Lacordaire - Constantina,
1863
Venho, meus irmãos, meus amigos,
trazer-vos meu humilde auxílio, para ajudar-vos a marchar corajosamente na vida
de aperfeiçoamento em que entrastes. Somos devedores uns dos outros, somente
por uma união sincera e fraternal, entre os Espíritos e os encarnados, a
regeneração será possível.
Vosso apego aos bens terrenos é
um dos mais fortes entraves ao vosso adiantamento moral e espiritual. Em
virtude desse desejo de aquisição, destruís as vossas faculdades afetivas,
voltando-as inteiramente para as coisas materiais. Sede sinceros: a fortuna
proporciona uma felicidade sem manchas? Quando os vossos cofres estão cheios,
não há sempre um vazio em vossos corações? No fundo dessa cesta de flores, não
há sempre um réptil oculto?
Compreendo que um homem que
conquistou a fortuna, por um trabalho constante e honrado, experimente por isso
uma satisfação, aliás, muito justa. Mas, um apego que absorve os demais
sentimentos e paralisa os impulsos do coração, há uma distância, igual e que
vai da sórdida avareza à prodigalidade exagerada, dois vícios entre os quais
Deus colocou a caridade, santa e salutar virtude, que ensina o rico a dar sem
ostentação, para que o pobre receba sem humilhação.

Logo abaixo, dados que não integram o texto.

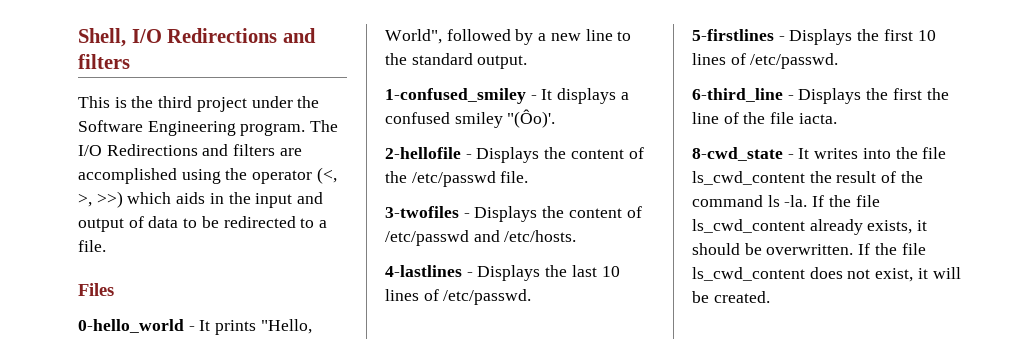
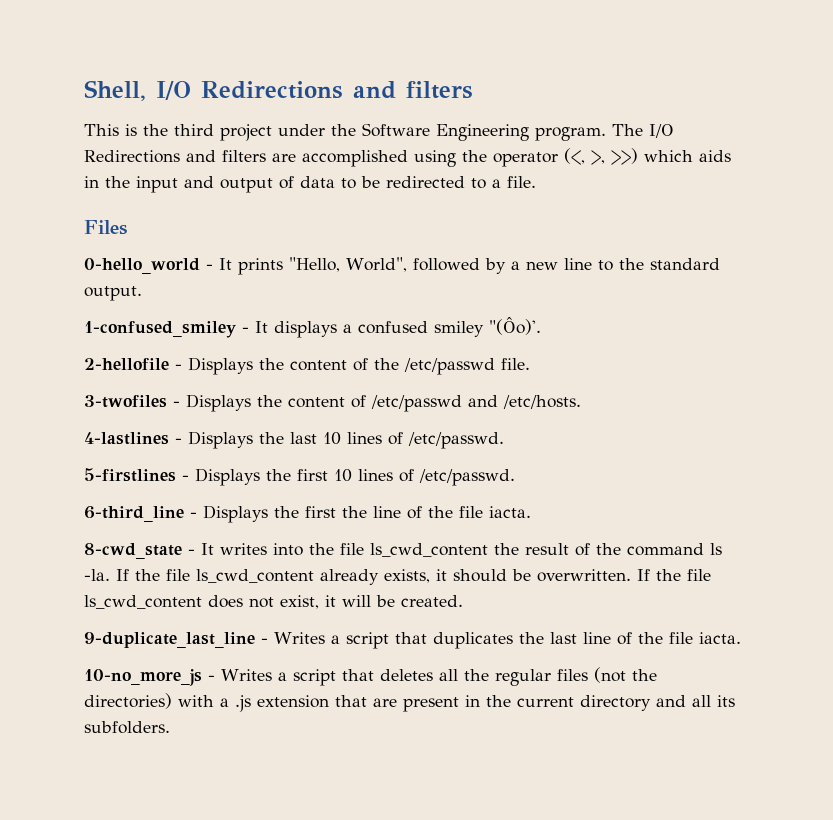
+ 9-duplicate_last_line - Writes a script that duplicates the last line of the file iacta.
+ 10-no_more_js - Writes a script that deletes all the regular files (not the directories) with a .js extension that are present in the current directory and all its subfolders.

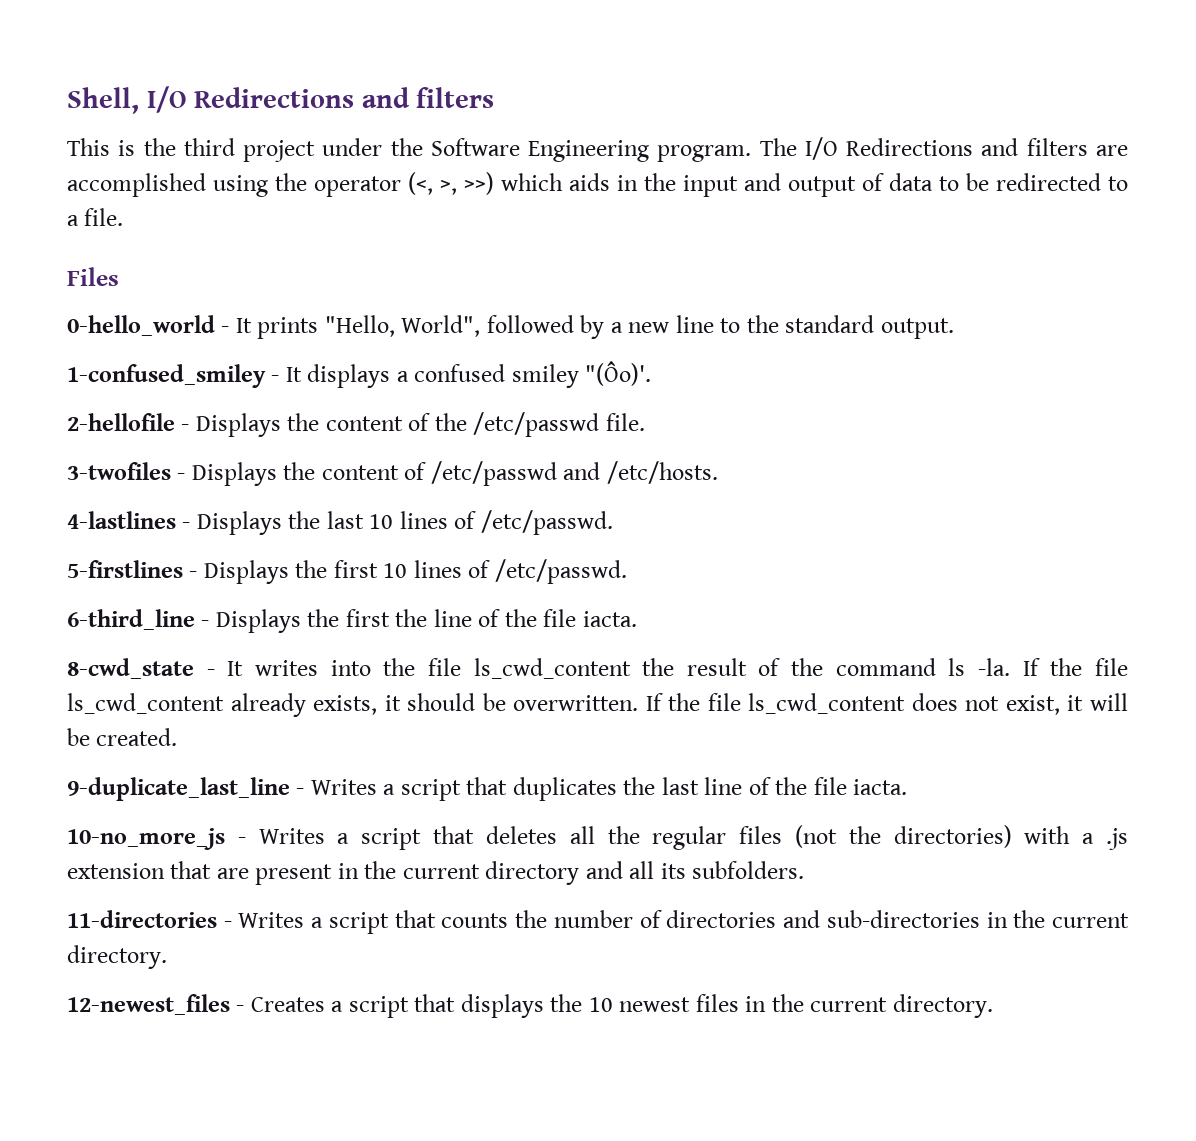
+ 11-directories - Writes a script that counts the number of directories and sub-directories in the current directory.
+ 12-newest_files - Creates a script that displays the 10 newest files in the current directory.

Que a fortuna provenha da vossa
família, ou que a tenhais ganho pelo vosso trabalho, há uma coisa que jamais
deveis esquecer: é que tudo vem de Deus, e tudo a Deus retorna. Nada vos
pertence na Terra, nem sequer o vosso corpo: a morte vos despoja dele, como de
todos os bens materiais. Sois depositários e não proprietários. Não vos
enganeis sobre isto. Deus vos emprestou e tereis que restituir, mas ele vos
empresta sob a condição de que, pelo menos o supérfluo, reverta para aqueles
que não possuem o necessário.
Um dos vossos amigos vos
empresta uma soma. Por menos honesto que sejais, tereis o escrúpulo de pagá-la,
e lhe ficareis agradecido. Pois bem: eis a posição de todo homem rico! Deus é o
amigo celeste que lhe emprestou a riqueza, não lhe pedindo mais do que o amor e
o reconhecimento, mas exigindo, por sua vez, que o rico dê aos pobres, que são
também seus filhos, tanto quanto ele.
O bem que Deus vos confiou
excita em vossos corações uma ardente e desvairada cobiça. Já refletistes,
quando vos apegais loucamente a uma fortuna perecível, e tão passageira como
vós mesmos, que um dia tereis de prestar contas ao Senhor daquilo que ele vos
concedeu?
Esqueceis que, pela riqueza,
fostes investidos na sagrada condição de ministros da caridade na Terra, para
serdes os seus dispensadores inteligentes? O que sereis, pois, quando usais
somente em vosso proveito o que vos foi confiado, senão depositários infiéis?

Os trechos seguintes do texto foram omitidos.